En guise de prologue

Nous roulions vers le Rossio dans un taxi couleur d’olives, vert et noir, une antique Mercedes 220, une de ces berlines rondes des années soixante. C’était encore l’été, mais il tombait une pluie grise et atlantique, le ciel était couleur d’étain. Lisbonne ne se ressemblait pas, mais le décor n’est peut-être que de peu d’importance. L’eau ruisselait sur la vitre, António regardait la ville sans s’attarder sur rien. Il me semblait à la fois transparent, absent et présent, un filigrane dans la trame d’un papier.

Comme le taxi ralentissait pour aborder la place Eduardo VII, António a extrait de sa poche un paquet de cigarettes, craqué une allumette. Il a tiré une bouffée en creusant les joues, abaissé la vitre pour souffler une volute happée dans la vitesse. Ces détails insignifiants, presque des clichés, je les mentionne tant ils se sont imposés à moi, avec l’odeur suffocante du soufre et du tabac.

Le temps a paru faire un pas de côté, un écart aussi ténu qu’une fêlure sur le vernis d’une porcelaine. Quelque chose s’est insinué en moi qui m’était étranger. Je ne saurais le dire autrement : à côté de moi, assis sur la banquette au cuir craquelé, je ne voyais plus un homme de trente ans, de chair et de sang, mais le personnage d’un roman.

Dès ce premier soir, j’ai pris la décision d’écrire son roman. Je n’ai pas été retenu par l’ignorance de la trame et du plan. Je n’ai pas eu de fil d’Ariane, j’ai seulement sorti de ma sacoche mon grand cahier noir Le Dauphin et noté ces quelques phrases, au passé, dans cette forme exacte à laquelle je n’ai rien changé.

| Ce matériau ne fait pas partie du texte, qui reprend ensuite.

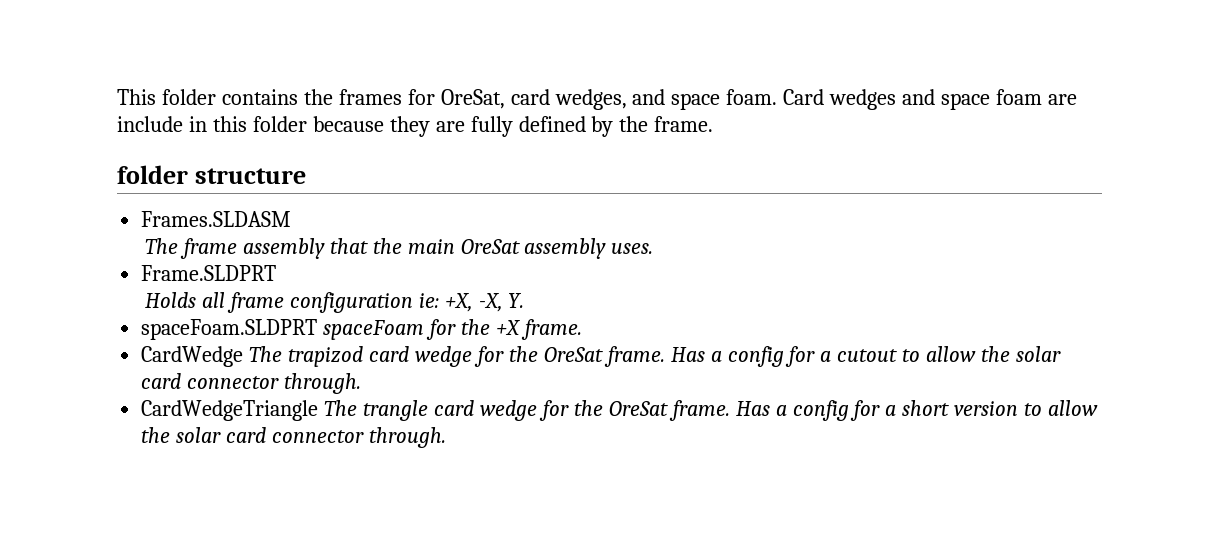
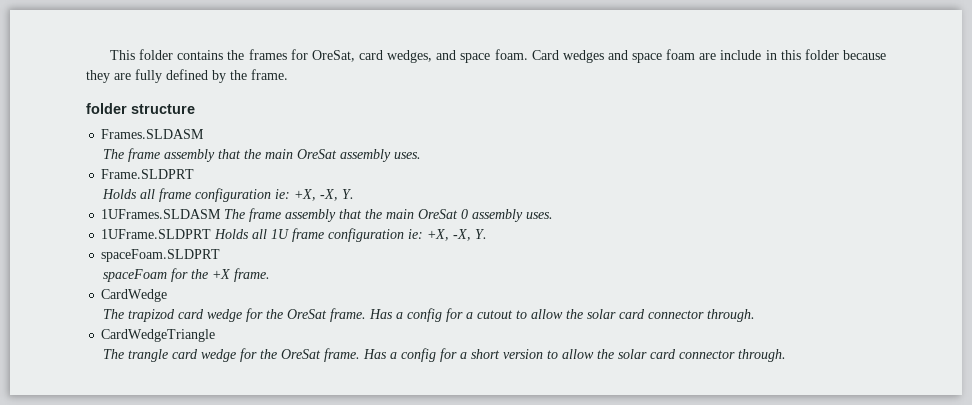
(525, 300) none -> [101,208,554,222] [101,228,488,242] // 1UFrames.SLDASM The frame assembly that the main OreSat 0 assembly uses. // 1UFrame.SLDPRT Holds all 1U frame configuration ie: +X, -X, Y.
(318, 329) none -> (221, 255) //
(244, 356) none -> (168, 295) //
(319, 410) none -> (216, 335) //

On va soupçonner l’imposture, un pauvre stratagème d’écriture. On se tromperait : António Flores n’était justement pas un être extraordinaire, fascinant, en un mot romanesque. Son physique était banal, même si ses cheveux bruns, presque frisés, tiraient vers le roux. Il avait des yeux noirs, malicieux sans être rieurs, et deux rides verticales qui lui donnaient l’air d’être sur le qui-vive et barraient son front jusqu’à des sourcils épais. Ses jambes me paraissaient trop courtes, et je lui trouvais plus d’élégance assis que debout. S’il devait marcher vite, une blessure d’enfance le faisait boiter. Il avait pourtant un charme indiscutable, une façon à lui d’occuper l’espace, ce qu’on appelle un magnétisme.

António Flores n’était pas non plus prévisible, attendu. Jamais, durant ces neuf jours avec lui, je n’ai pu devancer d’une virgule les phrases que sa présence faisait jaillir. Jamais, jusqu’à la chute, je n’ai deviné où António m’entraînait. Lui-même ignorait tout du prodige. Chacun de ses gestes s’accomplissait dans une invisible concordance, certains silences imposaient le retour à la ligne.

Ici commence donc le roman. Je l’ai remanié ‑ très peu vraiment – alors que je le frappais. J’ai modifié certaines tournures parce que je n’y retrouvais plus l’exacte sensation de l’instant de leur naissance. Nous étions en 1985, il y a plus de vingt-six ans. A l’époque, je n’ai pas voulu le proposer à des éditeurs. Je lui avais pourtant donné un titre et ce matin encore, alors que le soleil tarde à se lever, il s’appelle toujours Eléctrico W, pour des raisons sans doute obscures. Mais c’est un titre provisoire depuis si longtemps.

Ce paragraphe, je l’ai rajouté parce que, selon l’ordinateur, le manuscrit comportait 52122 mots. Je voulais que ce soit un nombre premier. Une sorte de superstition. Alors, j’ai ajouté un adjectif ici, un adverbe là, je ne sais même plus où. Et ici recommence le cahier.